> **Your instructions**:
Reading the records below, how many lines contain "letter"? Respond with a number and nothing else.

Front-end code change data:
◇ ◇ ◇ ◇ ◇ ◇ ◇
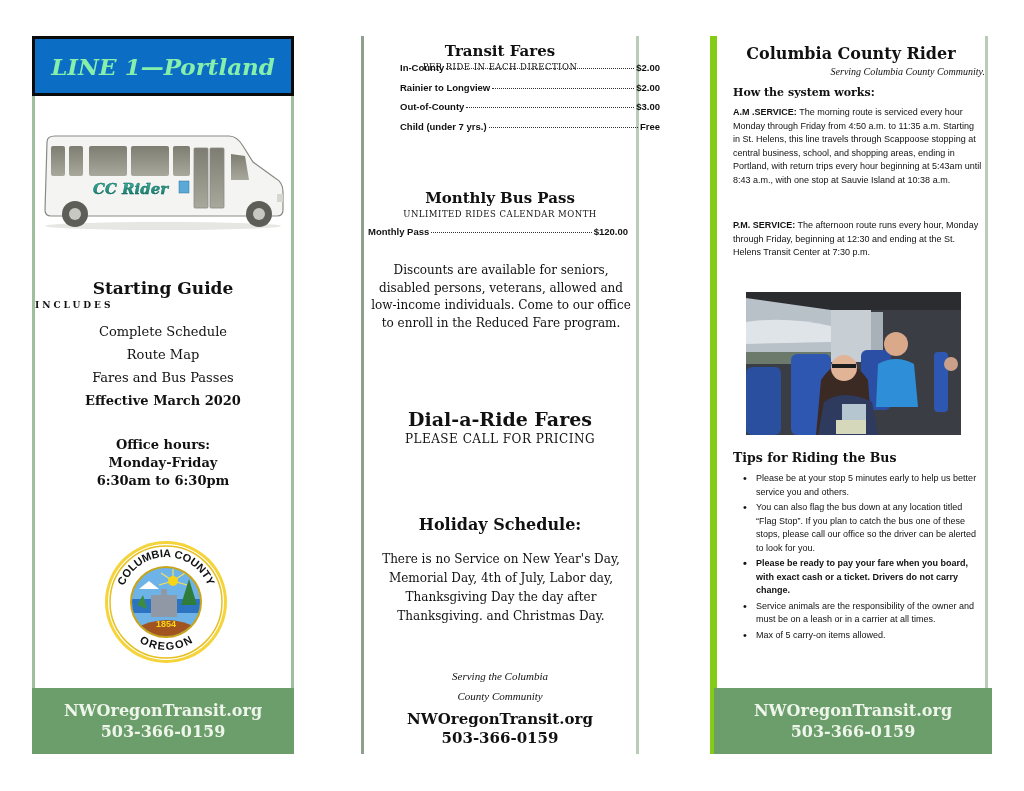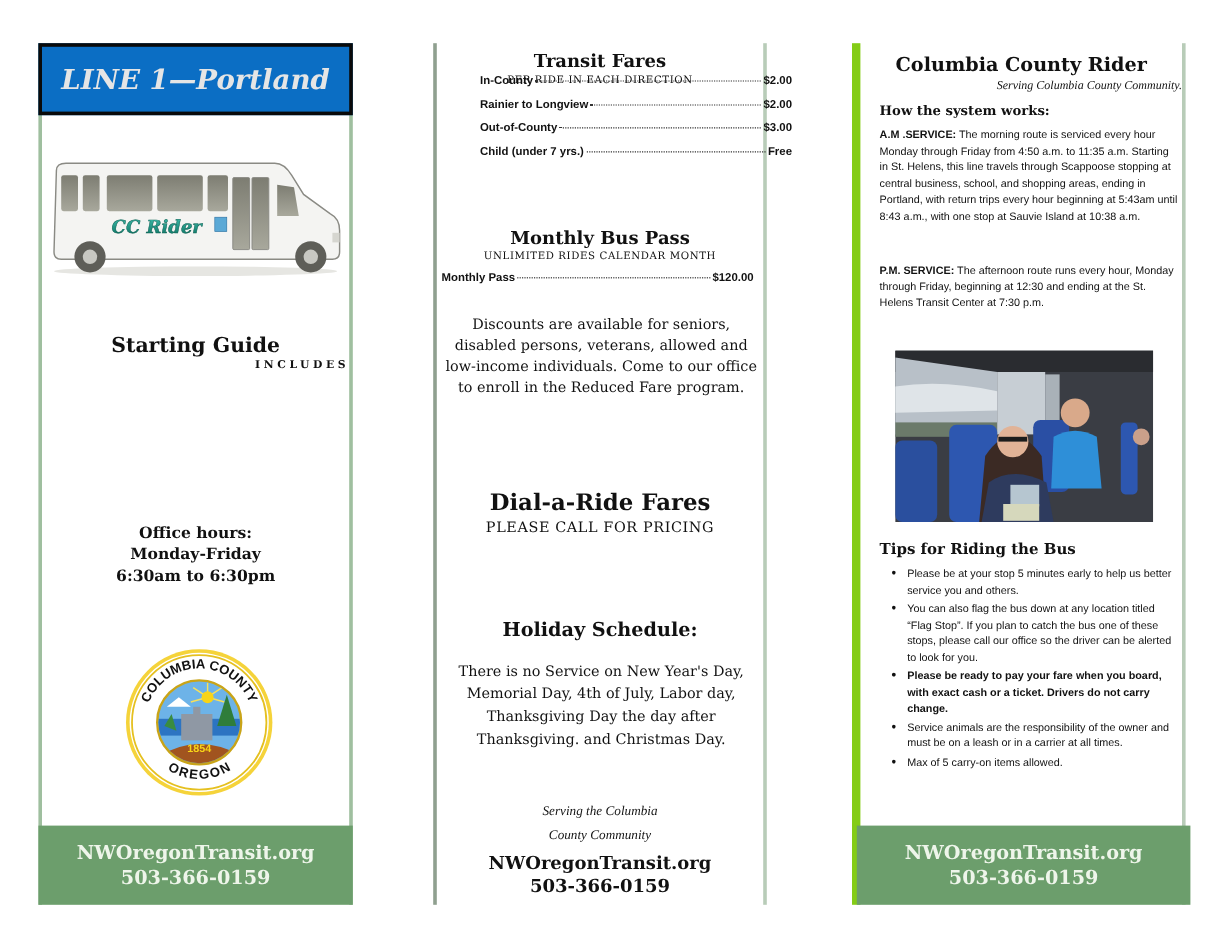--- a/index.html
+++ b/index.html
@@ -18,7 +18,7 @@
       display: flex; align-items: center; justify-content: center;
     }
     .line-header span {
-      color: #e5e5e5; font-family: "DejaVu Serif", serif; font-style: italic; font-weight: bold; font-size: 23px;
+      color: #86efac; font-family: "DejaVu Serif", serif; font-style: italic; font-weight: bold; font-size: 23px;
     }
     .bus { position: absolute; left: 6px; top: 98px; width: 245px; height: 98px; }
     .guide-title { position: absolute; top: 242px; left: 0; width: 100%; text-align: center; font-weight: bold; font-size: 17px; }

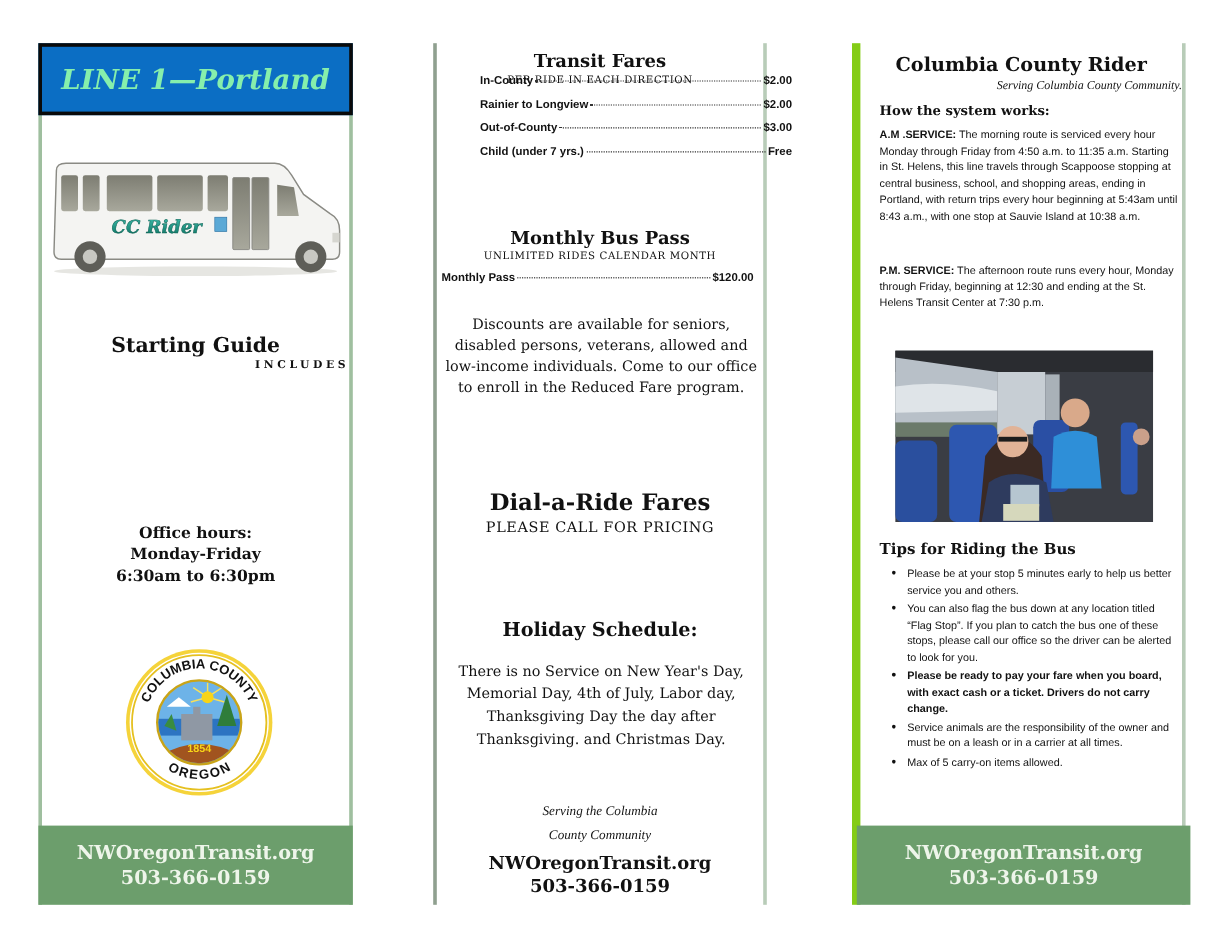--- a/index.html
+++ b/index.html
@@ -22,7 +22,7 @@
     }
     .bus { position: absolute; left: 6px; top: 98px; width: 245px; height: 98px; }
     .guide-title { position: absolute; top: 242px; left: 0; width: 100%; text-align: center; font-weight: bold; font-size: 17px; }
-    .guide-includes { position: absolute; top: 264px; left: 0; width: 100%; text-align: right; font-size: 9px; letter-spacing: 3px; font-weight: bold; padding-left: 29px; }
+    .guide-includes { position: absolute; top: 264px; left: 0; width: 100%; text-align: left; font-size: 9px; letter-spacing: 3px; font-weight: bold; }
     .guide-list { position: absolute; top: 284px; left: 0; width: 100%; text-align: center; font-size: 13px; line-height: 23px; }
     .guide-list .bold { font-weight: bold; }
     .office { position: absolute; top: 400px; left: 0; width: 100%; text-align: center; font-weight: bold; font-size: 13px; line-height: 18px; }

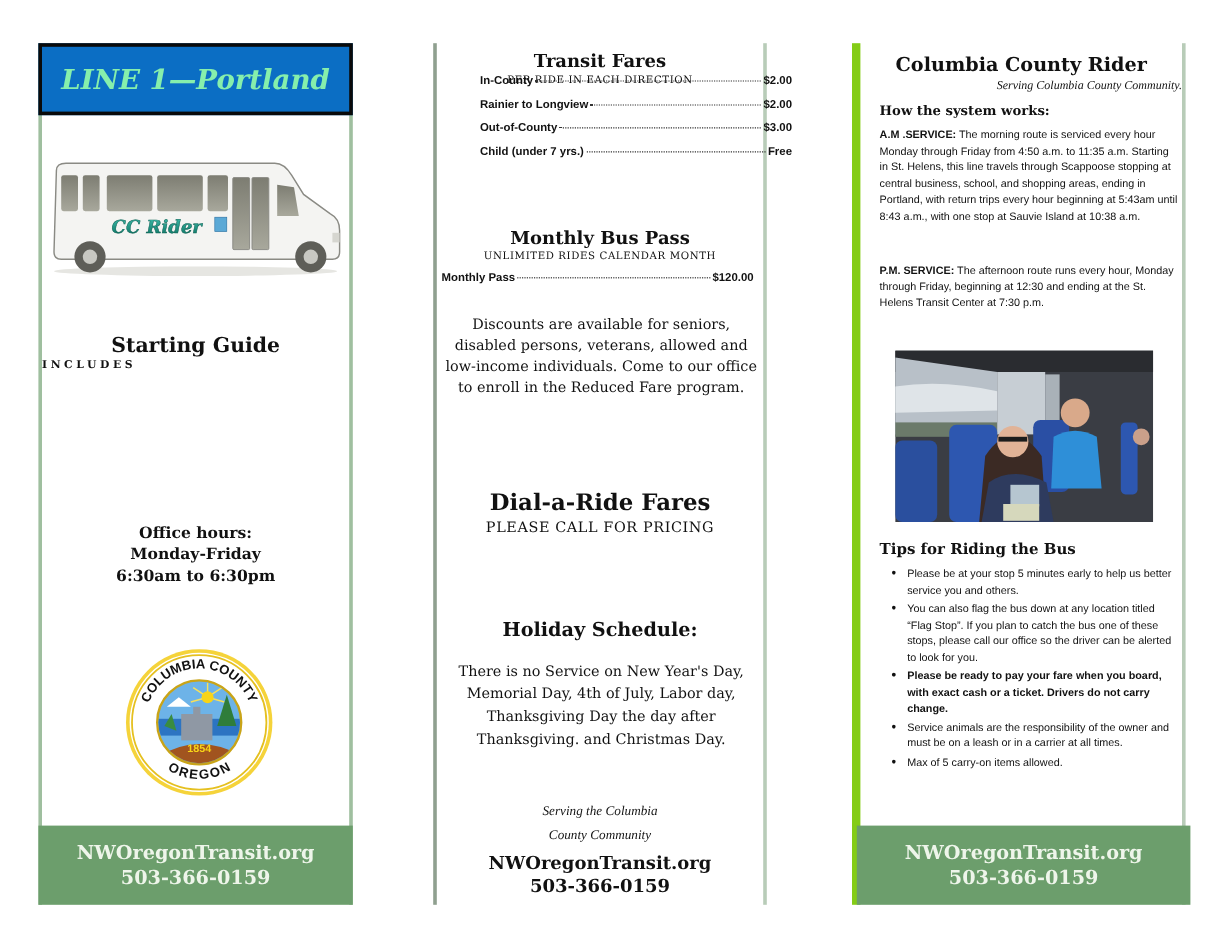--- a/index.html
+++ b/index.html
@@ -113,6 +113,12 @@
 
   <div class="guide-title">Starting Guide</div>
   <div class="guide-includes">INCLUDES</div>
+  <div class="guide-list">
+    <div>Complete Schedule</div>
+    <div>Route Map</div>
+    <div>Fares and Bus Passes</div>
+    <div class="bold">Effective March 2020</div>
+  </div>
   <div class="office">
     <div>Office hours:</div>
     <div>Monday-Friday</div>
◇ ◇ ◇ ◇ ◇ ◇ ◇
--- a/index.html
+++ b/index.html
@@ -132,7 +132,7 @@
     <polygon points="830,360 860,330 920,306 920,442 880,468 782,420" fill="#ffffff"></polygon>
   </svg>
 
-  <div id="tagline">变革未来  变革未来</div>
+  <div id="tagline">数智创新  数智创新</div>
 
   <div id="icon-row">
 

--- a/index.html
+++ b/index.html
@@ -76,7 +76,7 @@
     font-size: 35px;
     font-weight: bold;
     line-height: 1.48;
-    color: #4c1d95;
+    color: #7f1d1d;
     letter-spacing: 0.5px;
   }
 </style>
◇ ◇ ◇ ◇ ◇ ◇ ◇
> **Completed exercise**:
3